| Problem details |
Find all lines in the listing that include the word "Stand", then copy them.

| Data supplied |
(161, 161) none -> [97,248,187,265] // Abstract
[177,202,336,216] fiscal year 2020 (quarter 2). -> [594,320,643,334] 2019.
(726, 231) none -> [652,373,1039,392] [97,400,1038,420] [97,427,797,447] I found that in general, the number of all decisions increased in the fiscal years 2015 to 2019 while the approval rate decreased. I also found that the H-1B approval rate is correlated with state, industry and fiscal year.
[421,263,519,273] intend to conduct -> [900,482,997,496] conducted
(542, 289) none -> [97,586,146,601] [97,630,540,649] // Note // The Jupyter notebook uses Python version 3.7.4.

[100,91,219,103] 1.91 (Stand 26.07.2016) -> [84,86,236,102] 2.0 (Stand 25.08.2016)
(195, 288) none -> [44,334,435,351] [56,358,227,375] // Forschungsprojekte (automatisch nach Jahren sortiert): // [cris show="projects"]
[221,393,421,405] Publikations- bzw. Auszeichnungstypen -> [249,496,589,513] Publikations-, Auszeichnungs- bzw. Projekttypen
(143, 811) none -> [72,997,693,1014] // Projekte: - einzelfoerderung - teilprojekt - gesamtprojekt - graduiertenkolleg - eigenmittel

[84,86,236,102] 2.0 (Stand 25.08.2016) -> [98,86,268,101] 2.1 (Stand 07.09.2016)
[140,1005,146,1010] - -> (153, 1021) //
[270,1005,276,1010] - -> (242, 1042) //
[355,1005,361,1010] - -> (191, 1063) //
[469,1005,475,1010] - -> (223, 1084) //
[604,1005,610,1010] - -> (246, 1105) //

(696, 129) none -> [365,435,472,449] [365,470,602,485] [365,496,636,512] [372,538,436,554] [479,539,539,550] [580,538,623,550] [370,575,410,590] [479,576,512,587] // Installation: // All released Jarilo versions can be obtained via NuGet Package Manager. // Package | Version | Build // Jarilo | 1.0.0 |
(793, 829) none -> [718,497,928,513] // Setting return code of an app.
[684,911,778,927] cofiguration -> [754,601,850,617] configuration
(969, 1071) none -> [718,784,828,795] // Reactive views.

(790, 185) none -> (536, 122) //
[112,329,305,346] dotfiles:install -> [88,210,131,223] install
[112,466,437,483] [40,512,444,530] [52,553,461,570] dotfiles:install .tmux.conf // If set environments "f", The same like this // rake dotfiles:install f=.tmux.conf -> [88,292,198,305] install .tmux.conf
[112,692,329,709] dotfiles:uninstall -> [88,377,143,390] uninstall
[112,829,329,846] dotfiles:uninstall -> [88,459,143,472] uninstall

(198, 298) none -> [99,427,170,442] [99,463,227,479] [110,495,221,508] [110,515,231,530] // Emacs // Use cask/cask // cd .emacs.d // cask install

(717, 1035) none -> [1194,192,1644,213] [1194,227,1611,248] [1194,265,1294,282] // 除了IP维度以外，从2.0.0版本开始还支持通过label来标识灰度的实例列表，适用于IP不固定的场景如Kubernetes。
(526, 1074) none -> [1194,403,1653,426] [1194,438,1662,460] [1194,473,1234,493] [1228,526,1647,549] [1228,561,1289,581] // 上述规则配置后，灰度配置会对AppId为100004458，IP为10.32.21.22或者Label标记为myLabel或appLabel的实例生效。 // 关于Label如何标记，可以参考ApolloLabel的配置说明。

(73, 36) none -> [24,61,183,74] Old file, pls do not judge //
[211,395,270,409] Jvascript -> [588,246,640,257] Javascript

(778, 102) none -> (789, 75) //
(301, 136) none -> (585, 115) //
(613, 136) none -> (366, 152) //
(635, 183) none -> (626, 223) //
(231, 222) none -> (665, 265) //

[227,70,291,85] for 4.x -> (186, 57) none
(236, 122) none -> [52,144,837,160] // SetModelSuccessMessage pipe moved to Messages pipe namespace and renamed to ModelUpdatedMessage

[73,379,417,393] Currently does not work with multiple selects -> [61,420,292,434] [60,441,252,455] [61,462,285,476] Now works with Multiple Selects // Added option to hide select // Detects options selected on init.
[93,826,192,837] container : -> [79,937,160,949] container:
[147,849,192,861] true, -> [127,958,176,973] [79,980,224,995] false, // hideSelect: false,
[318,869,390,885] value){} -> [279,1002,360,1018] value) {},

| Exercise solution |
[100,91,219,103] 1.91 (Stand 26.07.2016) -> [84,86,236,102] 2.0 (Stand 25.08.2016)
[84,86,236,102] 2.0 (Stand 25.08.2016) -> [98,86,268,101] 2.1 (Stand 07.09.2016)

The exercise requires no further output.